*** Opening DATA SECTION ***

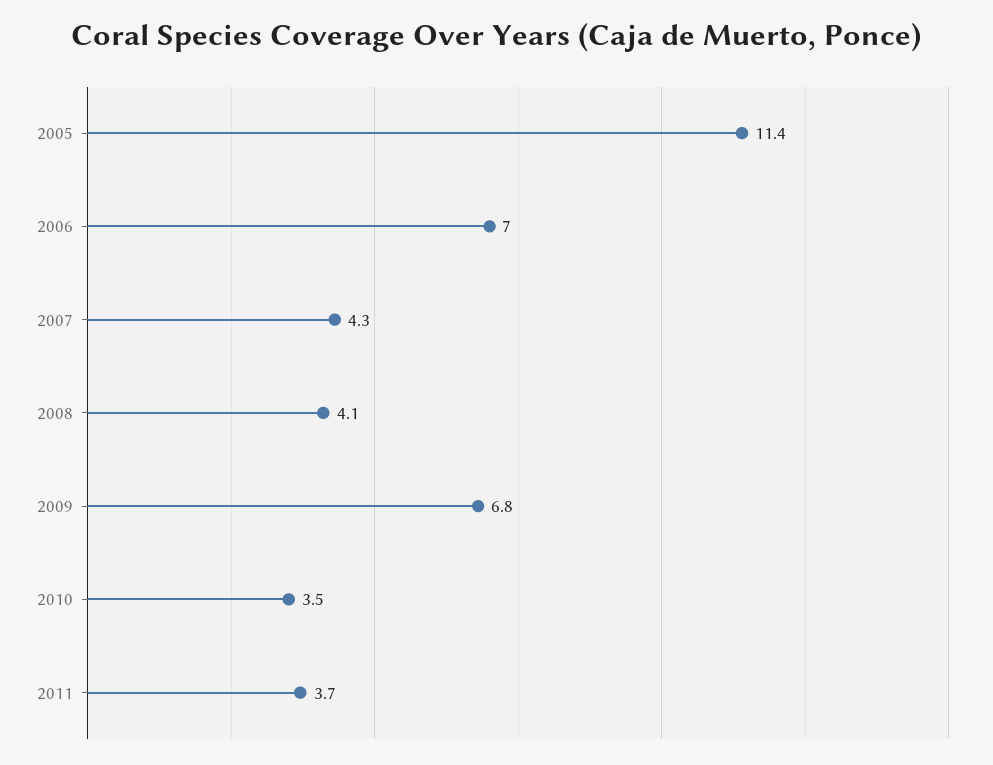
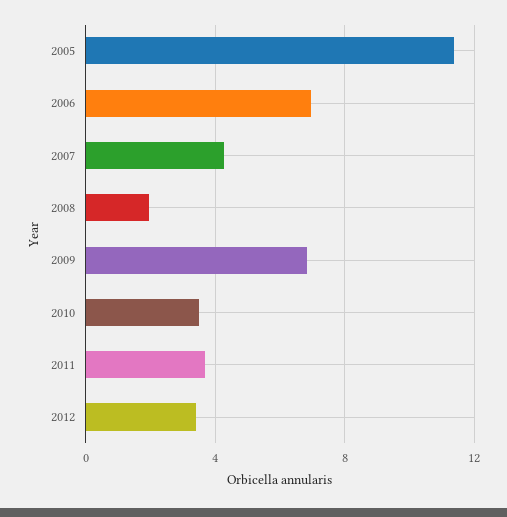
2008: 4.1 -> 2
2012: none -> 3.5

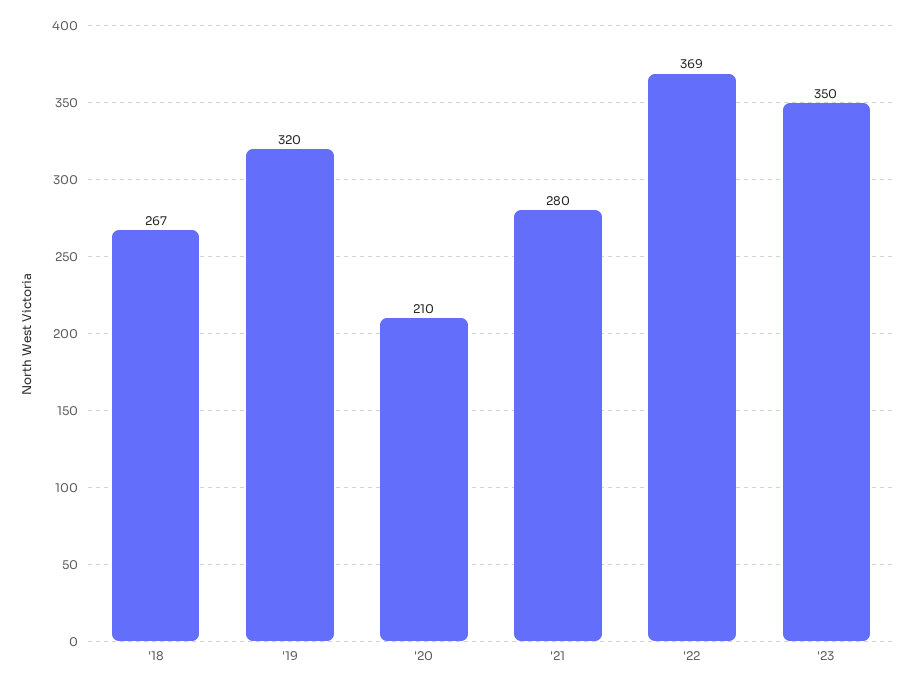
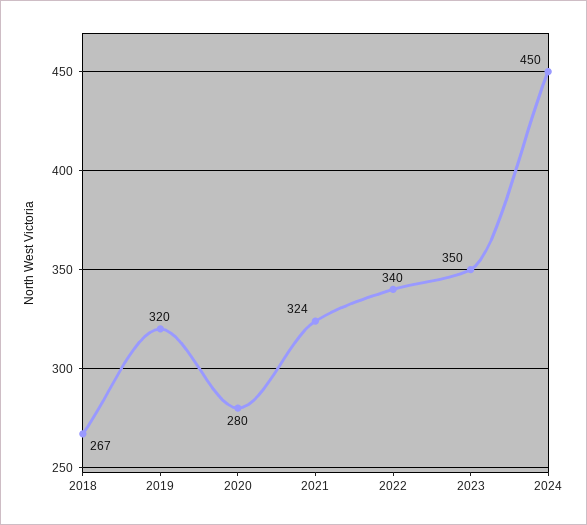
'20: 210 -> 280
'21: 280 -> 324
'22: 369 -> 340
2024: none -> 450

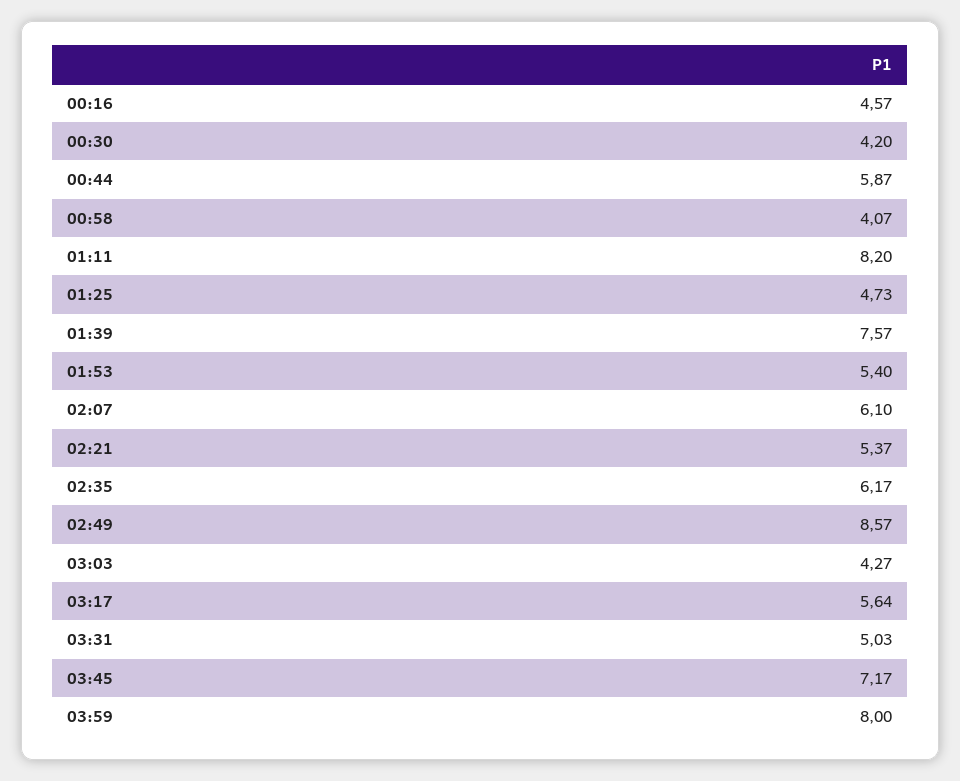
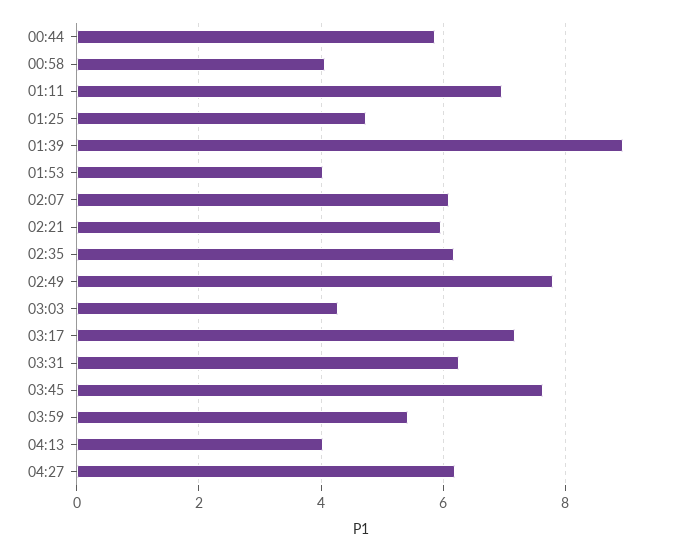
00:16: 4.57 -> none
00:30: 4.2 -> none
01:11: 8.2 -> 7
01:39: 7.57 -> 9
01:53: 5.4 -> 4
02:21: 5.37 -> 6
02:49: 8.57 -> 7.8
03:17: 5.64 -> 7.2
03:31: 5.03 -> 6.2
03:45: 7.17 -> 7.6
03:59: 8 -> 5.4
04:13: none -> 4
04:27: none -> 6.2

*** Closing DATA SECTION ***

→ WHAT THIS TASK INVOLVES
If a line of the data holds the string "none", list it.

→ WRITTEN REPLY
2012: none -> 3.5
2024: none -> 450
00:16: 4.57 -> none
00:30: 4.2 -> none
04:13: none -> 4
04:27: none -> 6.2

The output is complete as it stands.